PD1⁺TIM3⁺CD4⁺T cells and PD1⁺TIM3⁺CD8⁺T cells are enriched in ABC DLBCL tissues. (A) Representative histograms of PD1, PD-L1, PD-L2, TIM3, and CD80 expression on CD8⁺ T cells from 1 rLN and 1 DLBCL sample (left). PD1, PD-L1, PD-L2, BTLA, HVEM, CD80, TIM3, HLA-DR, and Ki67 expression on CD4⁺ and CD8⁺ T cells in DLBCL (n = 25), FL (n = 15), cHL (n = 10), and rLN (n = 7) samples (right). The percentage of Ki67⁺ cells and median fluorescence intensity (MFI) for other markers were normalized and hierarchically clustered using Tmev software. (B) Percentage of CD4⁺ and CD8⁺ T cells expressing PD1 and TIM3 in DLBCL (n = 25), FL (n = 15), cHL (n = 10), and rLN (n = 7) samples. (C) Percentage of PD1⁺TIM3⁺ CD8⁺ T cells and PD1⁺TIM3⁺ CD4⁺ T cells in GC DLBCL (n = 9), ABC DLBCL (n = 14), and FL (n = 15) samples. Correlation between percentages of PD1⁺TIM3⁺ CD8⁺ T cells and percentages of PD1⁺TIM3⁺ CD4⁺ T cells on DLBCL samples (GC, blue; ABC, red; unknown, green). (D) Representative mIHC staining in a DLBCL sample (magnification ×100). Yellow arrows show a CD8⁺ (blue), PD1⁺ (red), TIM3⁺ (green) cell that expresses Ki67 (white). *P < .05, **P < .01, ****P < .0001 by Mann-Whitney nonparametric U test.

Figure 3.

CD8⁺T-cell expression of PD1 and TIM3 in DLBCL vs rLN and their colocalization with B cells. In this DLBCL sample, the yellow box shows 4 cells expressing CD8 (blue), PD1 (red), and TIM3 (green) in contact with CD20⁺ lymphoma cells, identified by the white box. These CD8⁺ T cells frequently localize in the CD20⁺ infiltrate (turquoise). In this rLN sample, the CD8⁺ T cells (blue) sometimes express PD1 (red) but not TIM3 (green). They are found at the periphery of the CD20⁺ cluster. Original magnification ×60.

Figure 4.

PD1⁺TIM3⁺T cells display an exhausted transcriptomic signature. (A) Genes differentially expressed by PD1⁺TIM3⁺ and PD1⁻TIM3⁻ T-cell subsets.
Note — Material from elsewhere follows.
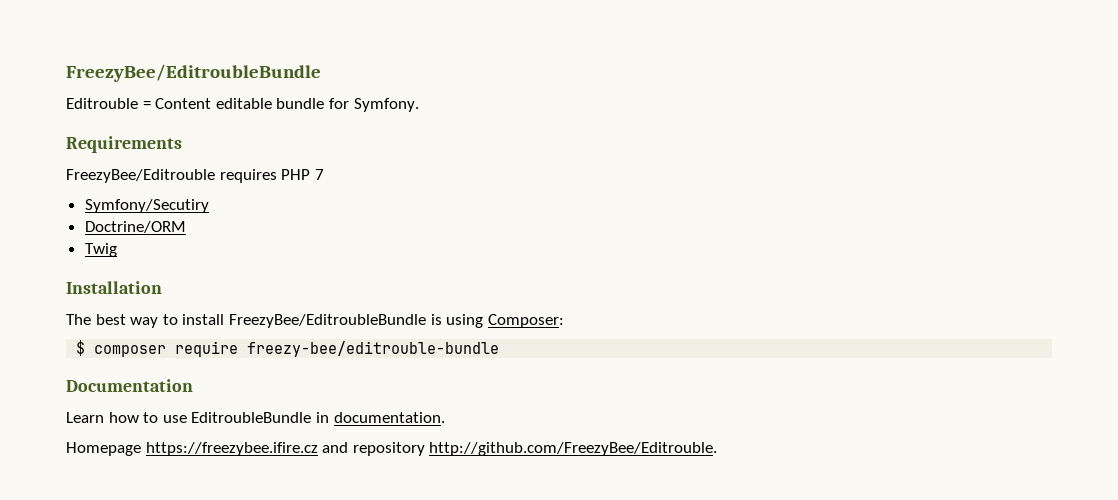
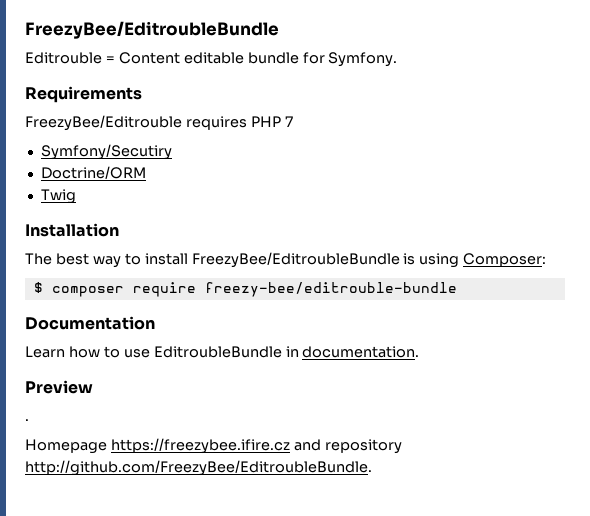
(445, 417) none -> [25,380,93,394] [25,419,29,421] // Preview // .
[429,442,718,456] http://github.com/FreezyBee/Editrouble. -> [25,460,372,476] http://github.com/FreezyBee/EditroubleBundle.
Genes are classified as specific to CD4⁺ T cells (red) or CD8⁺ T cells (green) or common to both subsets (blue). (B) List of top-10 genes differentially expressed by PD1⁺TIM3⁺ and PD1⁻TIM3⁻ T-cell subsets. (C) Upstream regulators for genes differentially expressed by PD1⁺TIM3⁺ and PD1⁻TIM3⁻ T-cell subsets.

Figure 5.

In DLBCL tumors, PD1⁺TIM3⁺T cells are exhausted. CellTrace violet–labeled mononuclear cells from DLBCL (n = 13) and control group (n = 12 [rLN, n = 3; cHL, n = 6; FL, n = 3]) tissues were activated by plate-coated CD3 and soluble CD28 antibodies. (A) Proliferative capacity of CD4⁺ and CD8⁺ T cells, determined by the percentage of CellTrace^dim cells and the concentration of IFN-γ detected in the culture supernatant. (B) Correlation between the percentage of PD1⁺TIM3⁺ CD4⁺ or CD8⁺ T cells and their proliferation and IFN-γ secretion (n = 18 or 20 DLBCL). (C) Correlation between the percentage of proliferated T cells and the concentration of IFN-γ detected in the supernatant (n = 18 or 20 DLBCL;GC, blue; ABC, red; unknown, green). (D) Correlation between percentage of CD4⁺ or CD8⁺ T cells coexpressing PD1 and TIM3 and their intracellular IFN-γ or granzyme B secretion (n = 12; GC, blue; ABC, red; cell of origin not defined, green).

Figure 6.

The PD1⁺TIM3⁺T cell–exhausted phenotype. (A) Expression of CD45RA, CCR7, CD27, CD28, and CD127 by PD1⁺TIM3⁺, PD1⁺TIM3⁻, and PD1⁻TIM3⁻ CD8⁺ T-cell subsets (n = 10 DLBCL). (B) Expression of inhibitory, proliferation, and effector markers among CD8⁺ T-cell subsets. For each marker, the percentage was normalized and hierarchically clustered using Tmev software. *P ≤ .05, **P < .01, ***P < .001 by Wilcoxon parametric test.

Figure 7.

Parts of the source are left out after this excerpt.